No mestrado, a minha proposta era analisar o imaginário de ciência e de cientista em materiais de divulgação científica. Eu resolvi trabalhar com canais do YouTube. Na época, o YouTube e os serviços de streaming em geral não eram muito estudados dentro da minha área. O ScienceVlogs Brasil era uma proposta recente, que criava uma comunidade de canais organizada em torno de alguns critérios. Esse modelo me chamou atenção e eu comecei a pesquisa com os canais que faziam parte da iniciativa. 

No meio do caminho, porém, eu comecei a ter contato com canais de fora dessa comunidade. Pra minha surpresa, muitos canais se identificavam como divulgadores de ciência naquela época, mas quando eu parava pra assistir o conteúdo, eu encontrava discurso antivacinação, negacionismo climático, terraplanismo. Muitos deles argumentavam que era ali que o público ia encontrar a ciência “de verdade”.

Depois de um tempo de análise, esses canais que alimentavam teorias da conspiração foram ganhando um espaço enorme no meu trabalho. Quando eu terminei o mestrado, então, a minha vontade era continuar pesquisando esse assunto.

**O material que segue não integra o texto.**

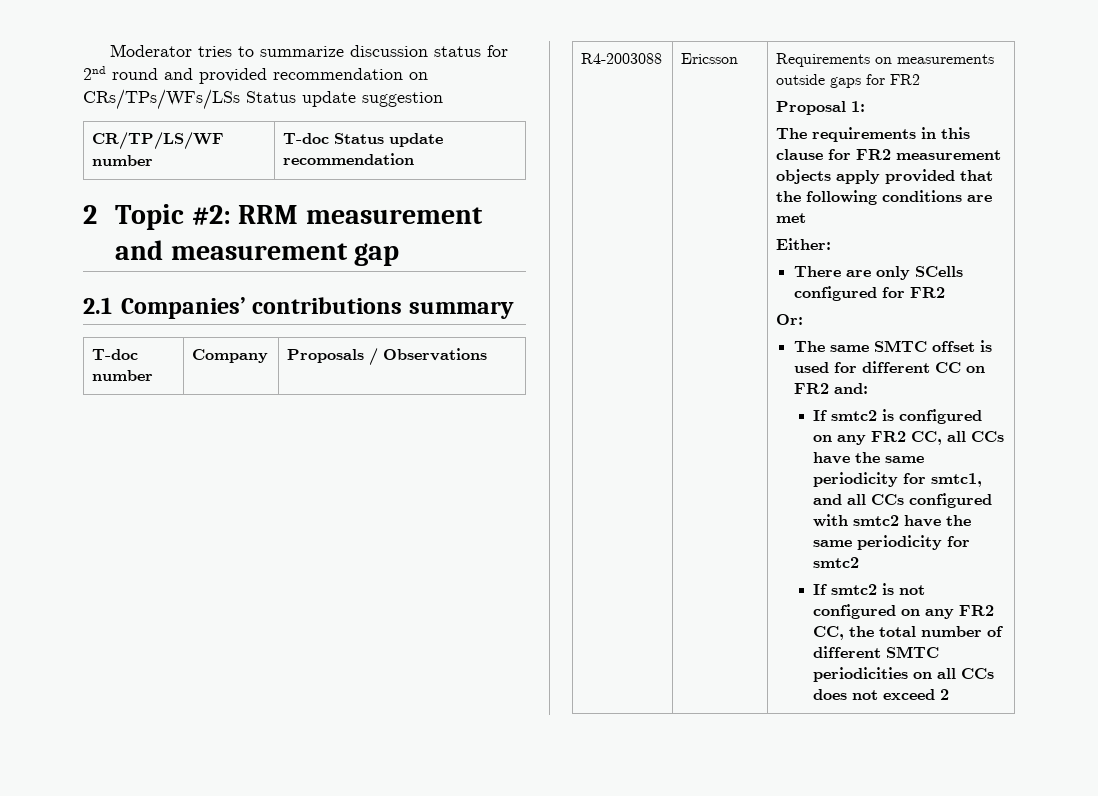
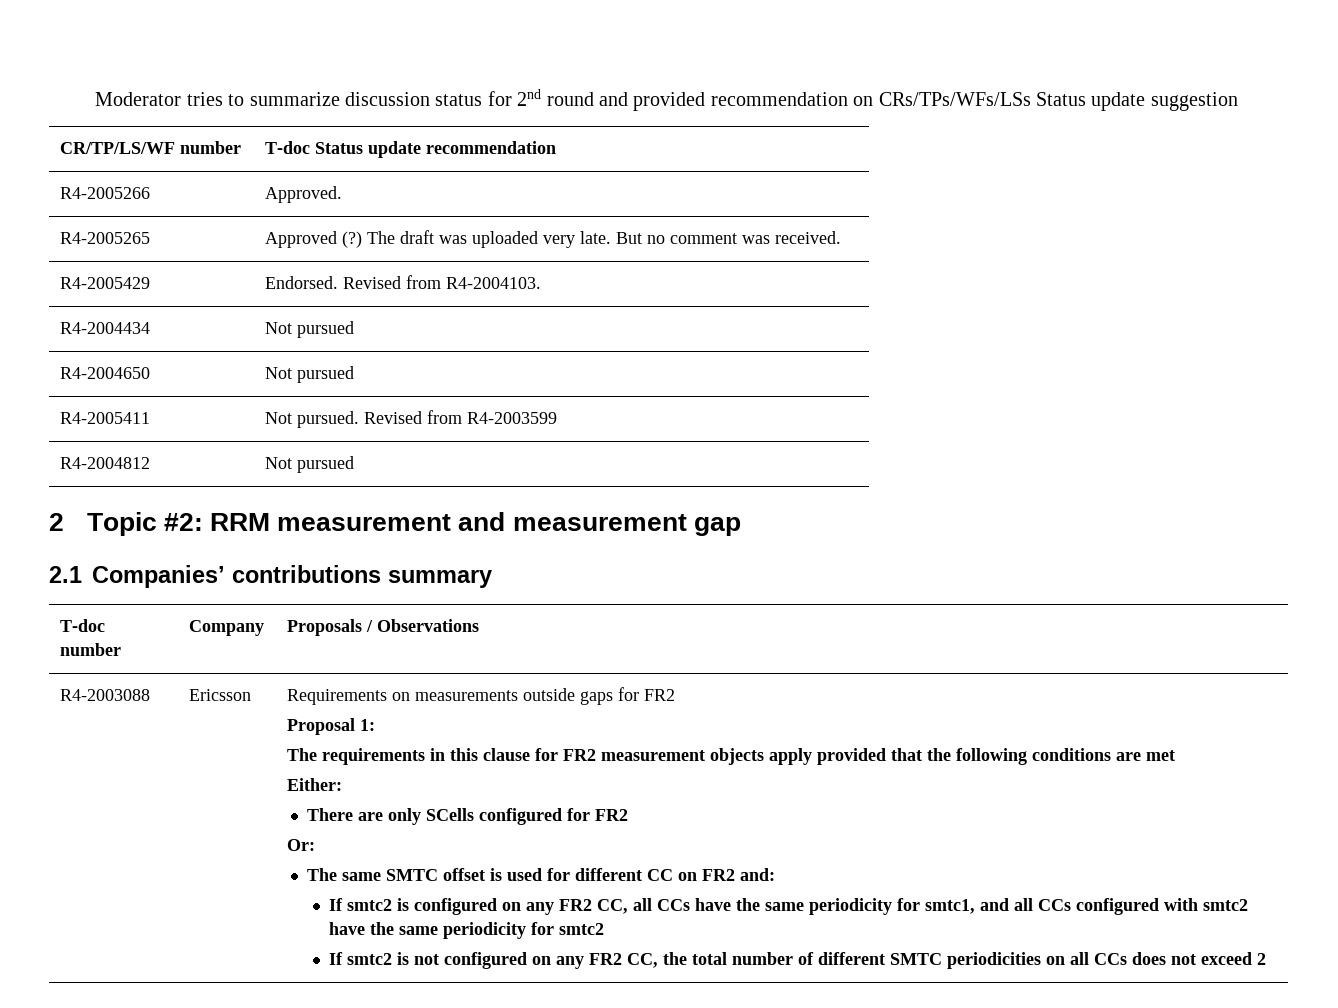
+ R4-2005266 | Approved.
+ R4-2005265 | Approved (?) The draft was uploaded very late. But no comment was received.
+ R4-2005429 | Endorsed. Revised from R4-2004103.
+ R4-2004434 | Not pursued
+ R4-2004650 | Not pursued
+ R4-2005411 | Not pursued. Revised from R4-2003599
+ R4-2004812 | Not pursued

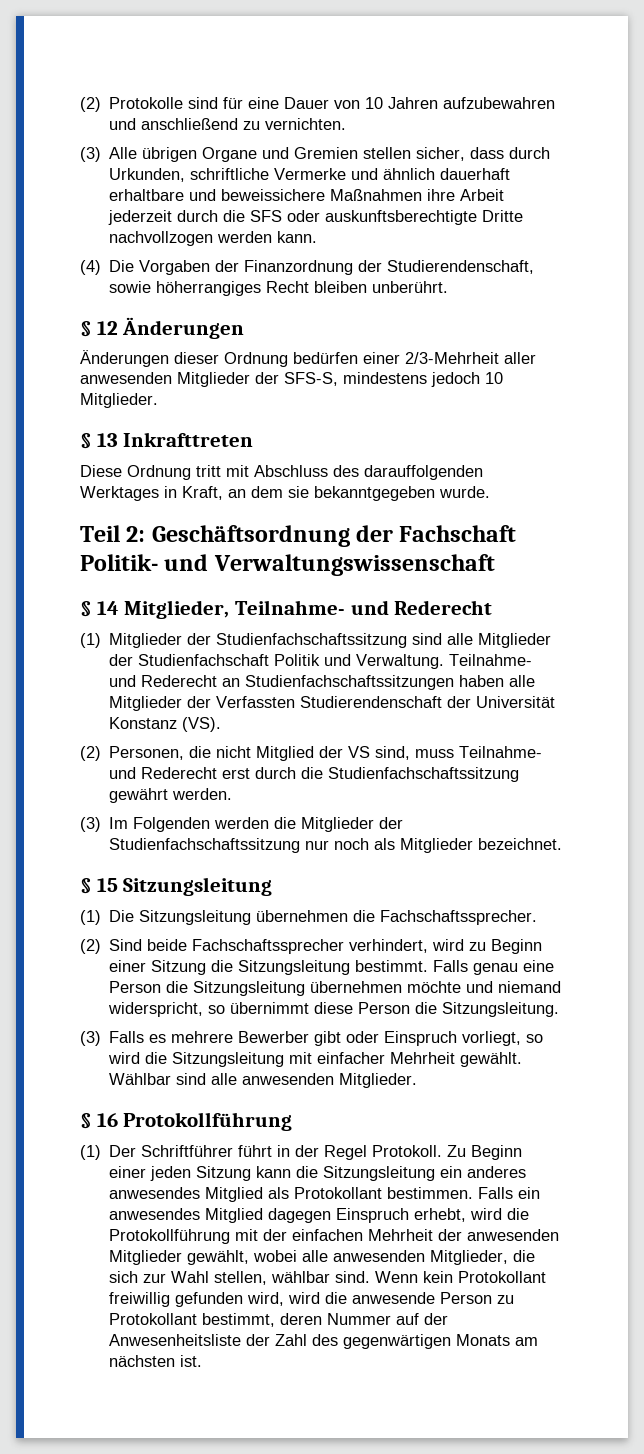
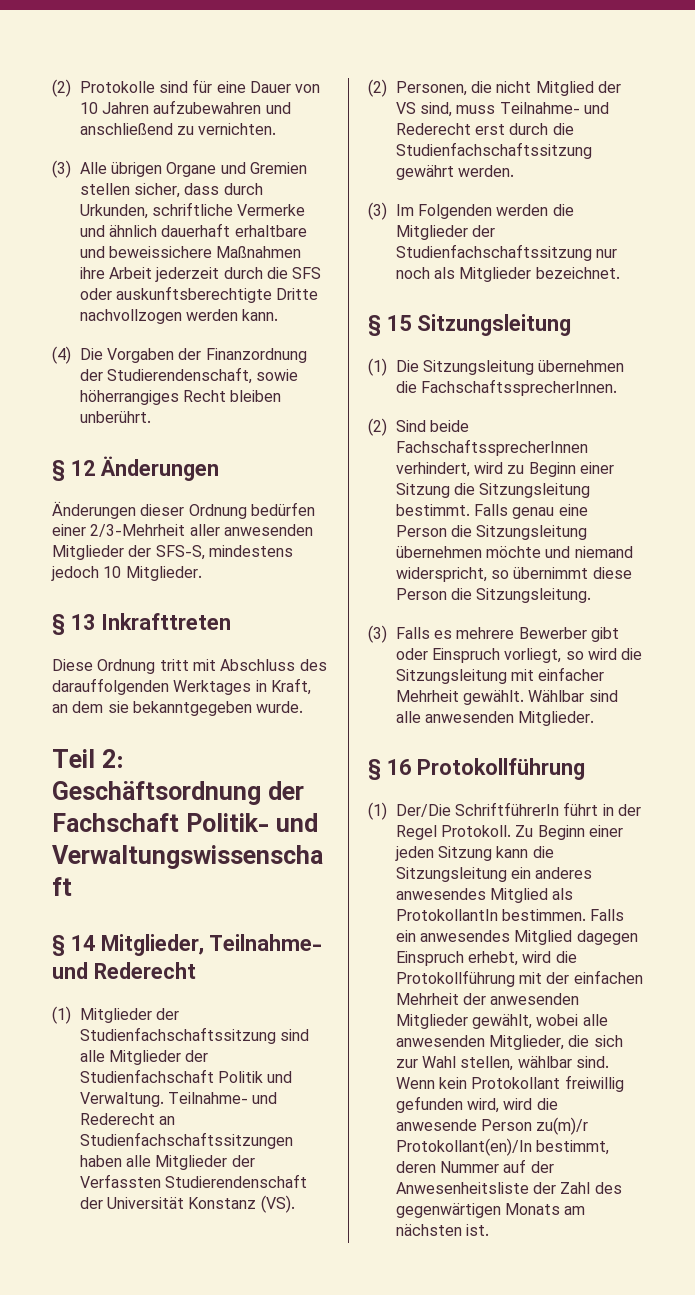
- (1) Die Sitzungsleitung übernehmen die Fachschaftssprecher.
+ (1) Die Sitzungsleitung übernehmen die FachschaftssprecherInnen.
- (2) Sind beide Fachschaftssprecher verhindert, wird zu Beginn einer Sitzung die Sitzungsleitung bestimmt.
+ (2) Sind beide FachschaftssprecherInnen verhindert, wird zu Beginn einer Sitzung die Sitzungsleitung bestimmt.
- (1) Der Schriftführer führt in der Regel Protokoll.
+ (1) Der/Die SchriftführerIn führt in der Regel Protokoll.
- Zu Beginn einer jeden Sitzung kann die Sitzungsleitung ein anderes anwesendes Mitglied als Protokollant bestimmen.
+ Zu Beginn einer jeden Sitzung kann die Sitzungsleitung ein anderes anwesendes Mitglied als ProtokollantIn bestimmen.
- Wenn kein Protokollant freiwillig gefunden wird, wird die anwesende Person zu Protokollant bestimmt, deren Nummer auf der Anwesenheitsliste der Zahl des gegenwärtigen Monats am nächsten ist.
+ Wenn kein Protokollant freiwillig gefunden wird, wird die anwesende Person zu(m)/r Protokollant(en)/In bestimmt, deren Nummer auf der Anwesenheitsliste der Zahl des gegenwärtigen Monats am nächsten ist.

No Departamento de Política Científica e Tecnológica (DPCT) e principalmente no LABTTS, que é o meu laboratório, eu encontrei uma estrutura que me permitiu aprofundar a pesquisa nessa frente de desinformação. Eu resolvi focar especificamente nos movimentos antivacinação e depois de um ano mais ou menos veio a pandemia de COVID-19 e a gente viu esse tema explodir. Ficou praticamente impossível continuar pesquisando rejeição a vacinas sem considerar a pandemia. Então eu acabei adaptando o projeto e passei a analisar esses dois temas ao mesmo tempo.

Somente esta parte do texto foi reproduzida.